Dans la panique, je reculai de plusieurs pas avant de me prendre lamentablement les pieds dans une racine. Je tombai en arrière, me claquai légèrement la tête contre le sol et lâchai un petit hoquet de douleur, mais rien ne pouvait détourner les yeux de Père. Son objectif était juste devant lui, sa cible, sa proie. Celle-ci se tourna lentement vers lui, le regard surpris, affolé. Le vieux déglutit bruyamment tout en déportant son arme vers Eijirô, mais ce dernier continua d’avancer sans sourciller. Daisuke s’affola de plus en plus, il effectuait des pas hasardeux en arrière, tout en vociférant :
« Ne-Ne-Ne ne t'approche pas ! Arrête-toi ! »Mais en vain. Le maître du Dojo s’approchait toujours avec cette lueur de massacre dans les yeux, puis il prit la parole d’un ton monocorde très déstabilisant :
« Daisuke… Nous t’avons recueillis chez nous alors que tu étais pratiquement à l’agonie- »« Arrête d’avancer ! Sinon j’vais tirer ! » Coupa l’assaillant, complètement alarmé.
« Nous t’avons offert toute l’hospitalité dont nous pouvions faire- »« T’approches pas !!! »Sous l’affolement, le doigt du vieux ripa sur la gâchette et tira sur mon père. Mon sang ne fit qu’un tour et je me mis à hurler son nom. Cependant, la balle termina sa course dans un arbre juste derrière Père alors qu’il ne réagissait pas et continuait son monologue comme si de rien n’était. Je ne comprenais plus rien.
« Tu étais sympathique et serviable. » Un autre tir retentit, mais il finit comme le premier.
« Mes enfants, ma femme et mon père t’appréciaient, ainsi que les élèves du dojo. »Encore un autre, manqué lui aussi.
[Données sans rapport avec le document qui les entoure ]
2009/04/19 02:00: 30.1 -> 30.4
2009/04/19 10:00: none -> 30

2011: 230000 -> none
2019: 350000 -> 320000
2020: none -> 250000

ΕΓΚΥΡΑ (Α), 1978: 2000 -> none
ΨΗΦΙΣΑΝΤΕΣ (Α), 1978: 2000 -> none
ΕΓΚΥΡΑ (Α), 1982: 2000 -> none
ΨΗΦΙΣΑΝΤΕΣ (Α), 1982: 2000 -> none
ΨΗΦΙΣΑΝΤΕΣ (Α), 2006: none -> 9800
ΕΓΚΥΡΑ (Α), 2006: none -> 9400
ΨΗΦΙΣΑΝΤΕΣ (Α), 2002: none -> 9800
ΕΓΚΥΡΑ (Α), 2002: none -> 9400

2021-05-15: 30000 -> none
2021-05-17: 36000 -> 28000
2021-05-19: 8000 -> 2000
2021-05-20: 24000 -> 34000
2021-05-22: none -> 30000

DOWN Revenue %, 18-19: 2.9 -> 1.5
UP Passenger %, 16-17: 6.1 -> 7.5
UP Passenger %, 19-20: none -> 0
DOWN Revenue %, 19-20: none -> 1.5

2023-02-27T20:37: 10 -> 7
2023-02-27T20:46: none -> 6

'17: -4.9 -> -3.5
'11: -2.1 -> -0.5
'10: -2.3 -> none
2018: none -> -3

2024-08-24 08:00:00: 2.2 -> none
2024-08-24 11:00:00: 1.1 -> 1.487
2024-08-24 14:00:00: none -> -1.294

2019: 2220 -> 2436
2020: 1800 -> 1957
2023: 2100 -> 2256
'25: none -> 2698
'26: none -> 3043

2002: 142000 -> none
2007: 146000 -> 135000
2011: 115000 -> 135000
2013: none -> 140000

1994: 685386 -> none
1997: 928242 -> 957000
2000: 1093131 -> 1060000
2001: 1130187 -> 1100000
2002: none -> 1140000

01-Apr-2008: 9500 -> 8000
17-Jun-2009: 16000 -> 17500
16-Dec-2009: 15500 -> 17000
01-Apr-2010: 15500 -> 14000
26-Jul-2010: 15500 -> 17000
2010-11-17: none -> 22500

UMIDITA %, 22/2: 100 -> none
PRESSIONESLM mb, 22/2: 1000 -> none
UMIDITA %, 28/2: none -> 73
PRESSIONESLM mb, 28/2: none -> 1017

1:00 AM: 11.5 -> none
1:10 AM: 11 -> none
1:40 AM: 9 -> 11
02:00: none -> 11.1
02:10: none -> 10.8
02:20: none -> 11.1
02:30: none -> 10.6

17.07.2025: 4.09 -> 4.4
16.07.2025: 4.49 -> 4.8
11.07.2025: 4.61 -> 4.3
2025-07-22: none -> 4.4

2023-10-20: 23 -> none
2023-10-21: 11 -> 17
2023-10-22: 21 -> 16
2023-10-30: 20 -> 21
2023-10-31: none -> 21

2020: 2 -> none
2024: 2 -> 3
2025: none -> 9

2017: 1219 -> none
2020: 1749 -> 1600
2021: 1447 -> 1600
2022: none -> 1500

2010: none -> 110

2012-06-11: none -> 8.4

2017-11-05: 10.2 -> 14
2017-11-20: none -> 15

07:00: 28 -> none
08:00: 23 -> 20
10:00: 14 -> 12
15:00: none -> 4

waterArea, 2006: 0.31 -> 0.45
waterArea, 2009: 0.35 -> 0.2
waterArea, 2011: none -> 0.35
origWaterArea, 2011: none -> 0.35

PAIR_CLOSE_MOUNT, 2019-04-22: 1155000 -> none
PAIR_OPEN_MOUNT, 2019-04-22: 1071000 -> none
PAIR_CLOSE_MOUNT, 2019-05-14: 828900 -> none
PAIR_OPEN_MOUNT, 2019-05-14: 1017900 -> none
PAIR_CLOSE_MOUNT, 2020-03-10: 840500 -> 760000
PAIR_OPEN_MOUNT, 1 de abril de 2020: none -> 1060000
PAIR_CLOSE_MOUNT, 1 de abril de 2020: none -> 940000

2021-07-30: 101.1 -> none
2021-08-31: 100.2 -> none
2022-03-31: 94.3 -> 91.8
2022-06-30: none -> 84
Je finissais tout de même à comprendre ce qu’il se passait à force de le voir faire. Tout se passait en un instant, mais Eijirô effectuait un très rapide mouvement sur le côté. Ce mouvement était orchestré avec une telle précision qu’une personne non-initiée pouvait croire que la personne ne bougeait pas. Je ne l’avais jamais vu faire ce genre de chose…
« Alors explique-moi… » Continua-t-il.
« Pourquoi as-tu fait ça ? Pourquoi ne t’es-tu pas juste enfui sans faire d’histoires ? L’agent du gouvernement t’aurait juste attrapé sans faire de vague. Alors pourquoi ? Pourquoi ? » Le ton de sa voix se faisait de plus en plus dur, mais il gardait la même intonation.
« Pourquoi a-t-il fallu que tu touches à un cheveu de mon fils ? »Deux autres coups de feu furent tirés pendant cette tirade, mais aucun ne fit mouche. Mon père se trouvait plus qu’à deux mètres du vieillard qui tremblait comme une feuille. Sans changer d’air, il empoigna fermement son nodachi, mais garda la lame baissée. Celle-ci arriva aux pieds de Daisuke qui bondit en arrière de peur et tenta une nouvelle fois de lui tirer dessus, sauf qu’aucune balle ne sortit. Il était à sec. L’instructeur du Dojo Kan déchira son adversaire du regard puis reprit une nouvelle fois la parole :
« Tu as bien de la chance, Daisuke… Si Kagami n’était pas là, je t’aurais décapité sur-le-champ… »Pendant toute la scène, j’étais resté sur place, pétrifié. Je ne reconnaissais pas du tout mon paternel. Comme s’il était… Quelqu’un d’autre.